Hey this is Lee from AudaciousRC, and I wanted to share the results of some strength testing we did on foam wing sections, and perhaps make you better informed about the effectiveness of wing strengthening methods.
Introduction
Here at AudaciousRC, we love making our builds strong, and coming up with new ways to make them more durable and crash-proof. In our learning, we've discovered a few methods that are simple and effective, which we've shared in past articles. However, we wanted to know just how effective these techniques were, and were they worth the weight that they added? So we devised a way to test them. Yep, that's right, we did a little bit of science. We came up with a device that would slam a section of a wing into a metal pole, recorded the results, and came up with some conclusions.
Methods
Slamming Device, "Plane Guillotine"
After a bit of brainstorming and designing, Trent put together a nice rig using a bunch of wood, clamps, rubber bands, and a metal pole.
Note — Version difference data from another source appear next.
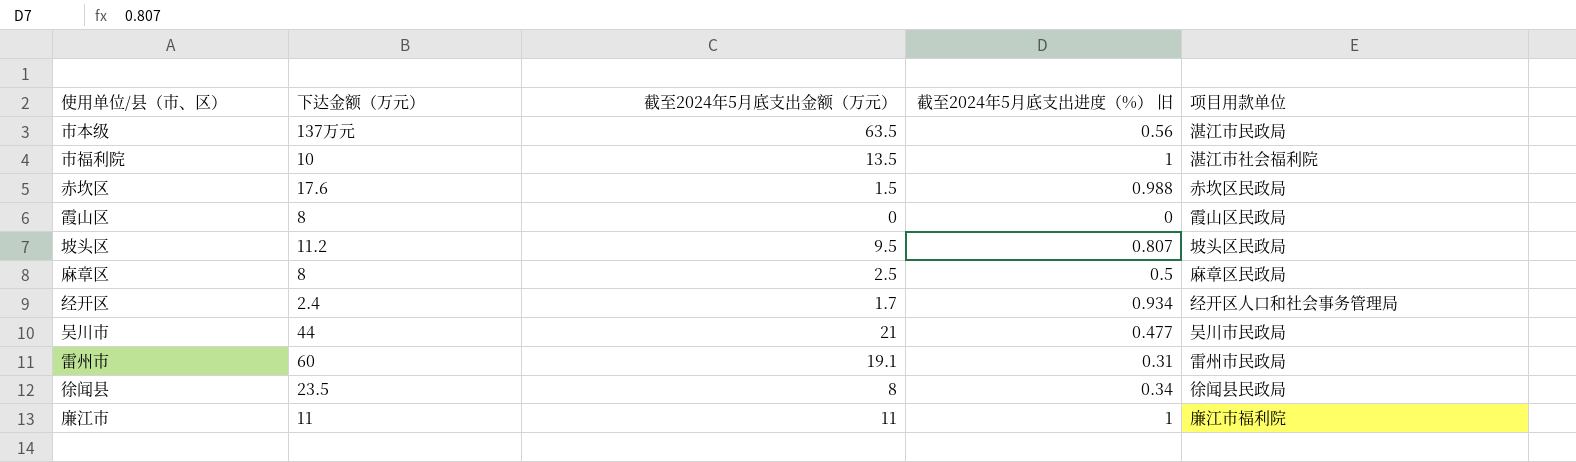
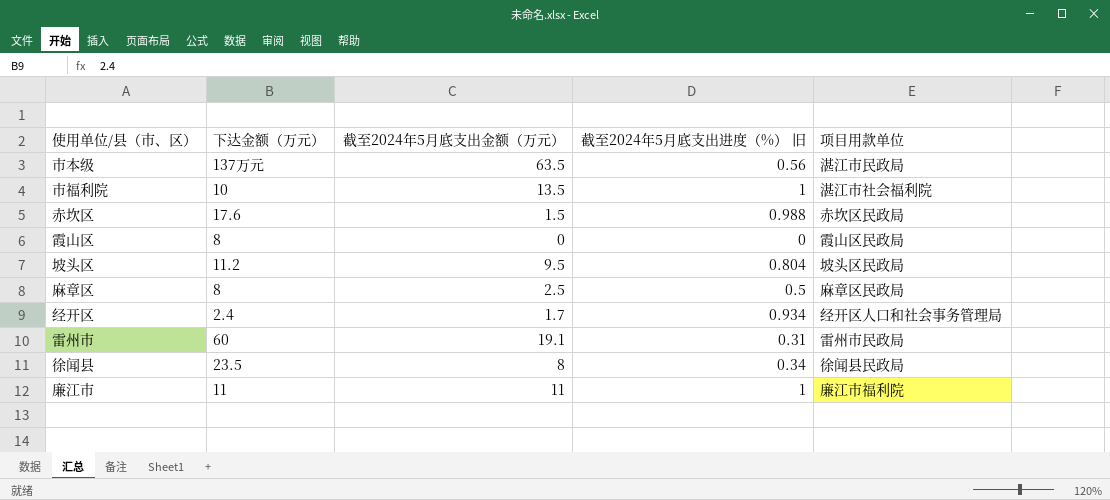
row 吴川市: 44 | 21 | 0.477 | 吴川市民政局 -> none
坡头区 | 截至2024年5月底支出进度（%） 旧: 0.807 -> 0.804

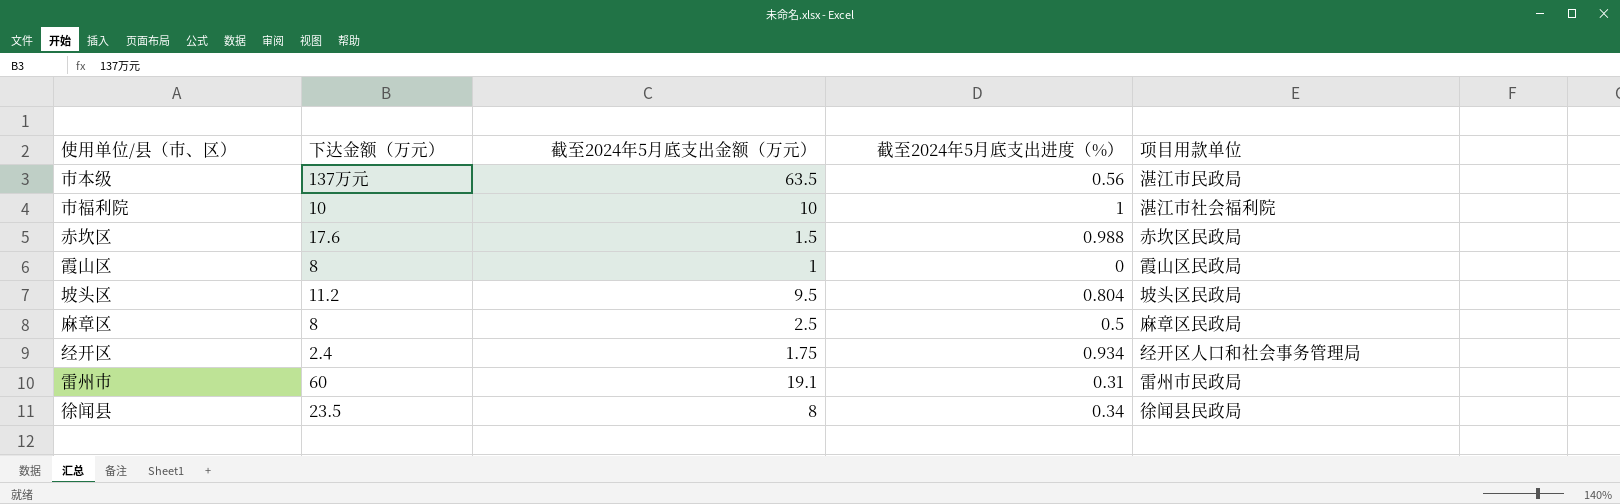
column name: 截至2024年5月底支出进度（%） 旧 -> 截至2024年5月底支出进度（%）
row 廉江市: 11 | 11 | 1 | 廉江市福利院 -> none
市福利院 | 截至2024年5月底支出金额（万元）: 13.5 -> 10
霞山区 | 截至2024年5月底支出金额（万元）: 0 -> 1
经开区 | 截至2024年5月底支出金额（万元）: 1.7 -> 1.75

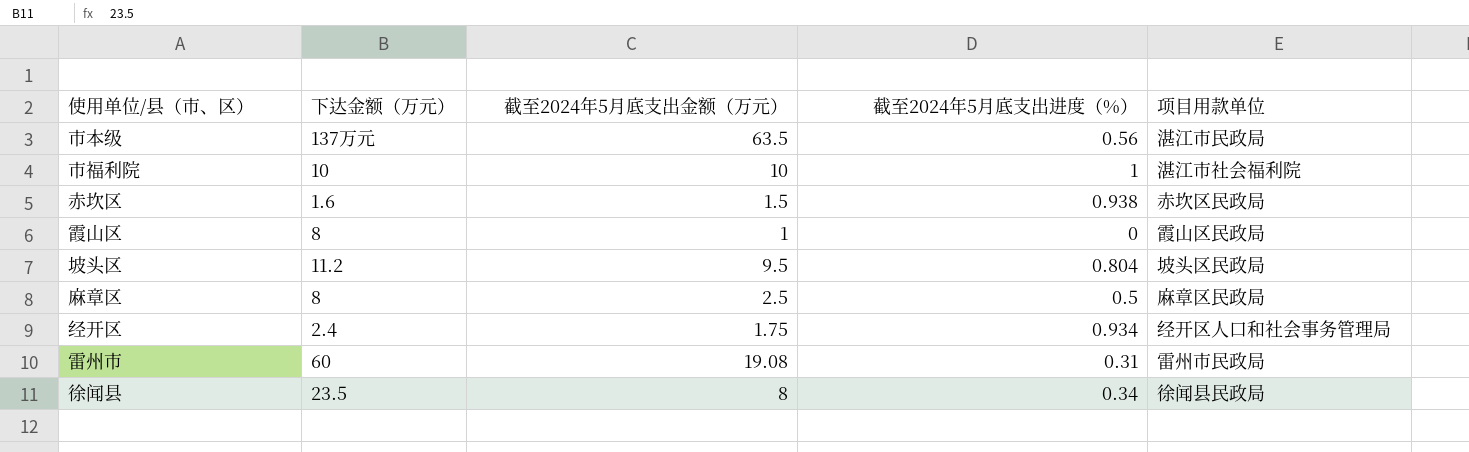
赤坎区 | 下达金额（万元）: 17.6 -> 1.6
赤坎区 | 截至2024年5月底支出进度（%）: 0.988 -> 0.938
雷州市 | 截至2024年5月底支出金额（万元）: 19.1 -> 19.08

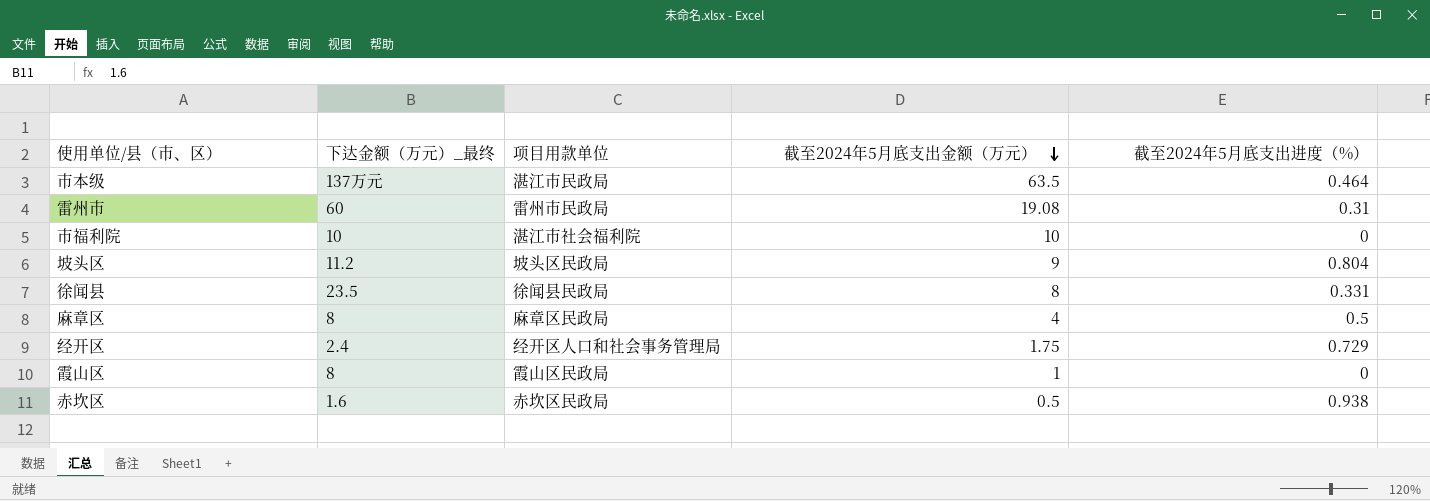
row order: none -> 截至2024年5月底支出金额（万元） descending
column name: 下达金额（万元） -> 下达金额（万元）_最终
column 项目用款单位 | position: 5 -> 3
市本级 | 截至2024年5月底支出进度（%）: 0.56 -> 0.464
市福利院 | 截至2024年5月底支出进度（%）: 1 -> 0
坡头区 | 截至2024年5月底支出金额（万元）: 9.5 -> 9
徐闻县 | 截至2024年5月底支出进度（%）: 0.34 -> 0.331
麻章区 | 截至2024年5月底支出金额（万元）: 2.5 -> 4
经开区 | 截至2024年5月底支出进度（%）: 0.934 -> 0.729
赤坎区 | 截至2024年5月底支出金额（万元）: 1.5 -> 0.5

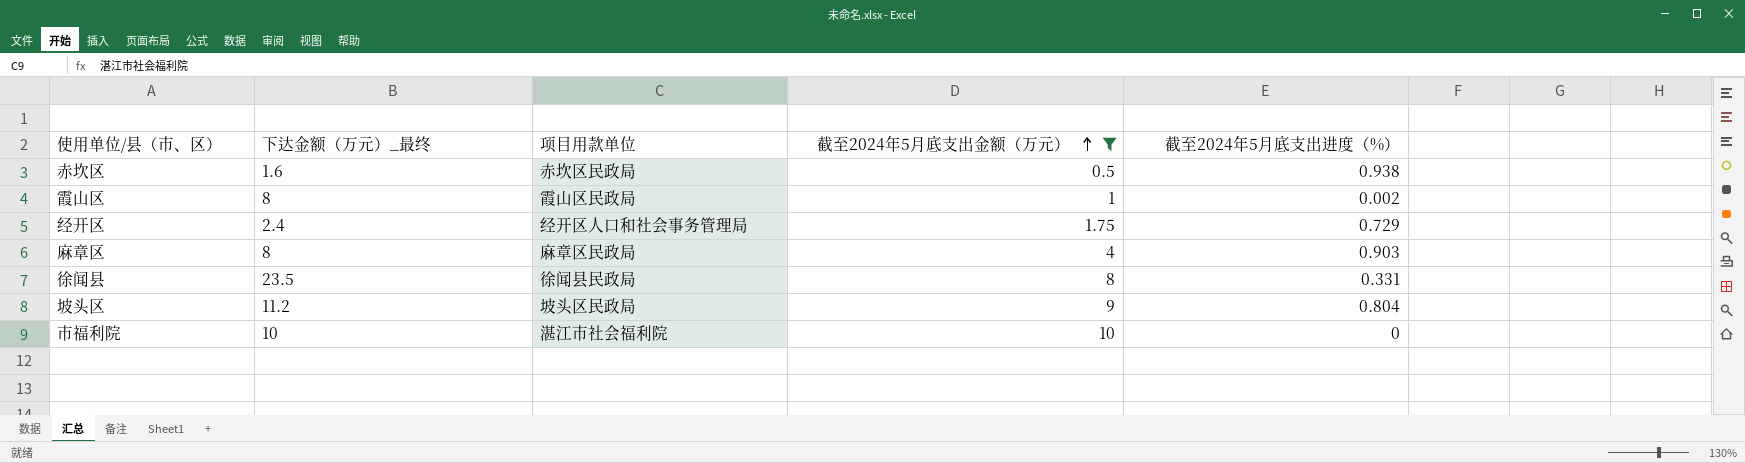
filter: none -> 截至2024年5月底支出金额（万元） <= 10
row order: 截至2024年5月底支出金额（万元） descending -> 截至2024年5月底支出金额（万元） ascending
霞山区 | 截至2024年5月底支出进度（%）: 0 -> 0.002
麻章区 | 截至2024年5月底支出进度（%）: 0.5 -> 0.903

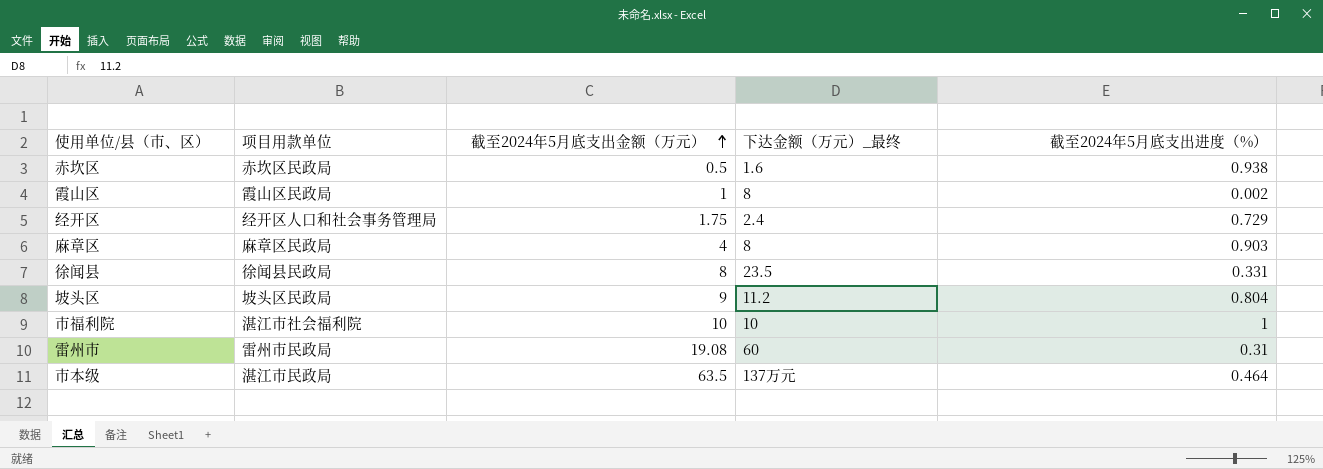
filter: 截至2024年5月底支出金额（万元） <= 10 -> none
column 下达金额（万元）_最终 | position: 2 -> 4
市福利院 | 截至2024年5月底支出进度（%）: 0 -> 1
The rig had a footprint of about 2 feet by 2 feet, and used 2"x3" and 2"x2" pieces of wood, a simple metal hinge, and some rubber bands. We drilled a hole in the arm so we could insert the wooden spar into it, providing a firm hold for the wing. Each wing had to be glued to the spar for testing, and we placed the wooden spar behind the foam spar, so the forces could be distributed evenly across the section. The rig is very simple and easy to build, and doesn't use a whole lot of material.
Wing Construction
The wing sections were all made with the same dimensions. The wing had a 10" chord, with a 1" spar placed 2" back from the leading edge, and two folds were made into the top of the wing for curvature. They all used a relatively equal amount of glue, and each step was completed on all of the wings at once to ensure that they were all of equal strength to begin with. After cutting and gluing, each wing was put together using different methods.
Wing 1: Basic foam wing, no additional modifications
Wing 2: 1/8" wooden dowel placed in leading edge before wing was folded over
Wing 3: Covered with wing tape
Wing 4: Leading edge covered with gorilla tape (thicker and stronger than duct tape)
Wing 5: Leading edge filled with expanding insulation foam (the brand we used was called Great Stuff)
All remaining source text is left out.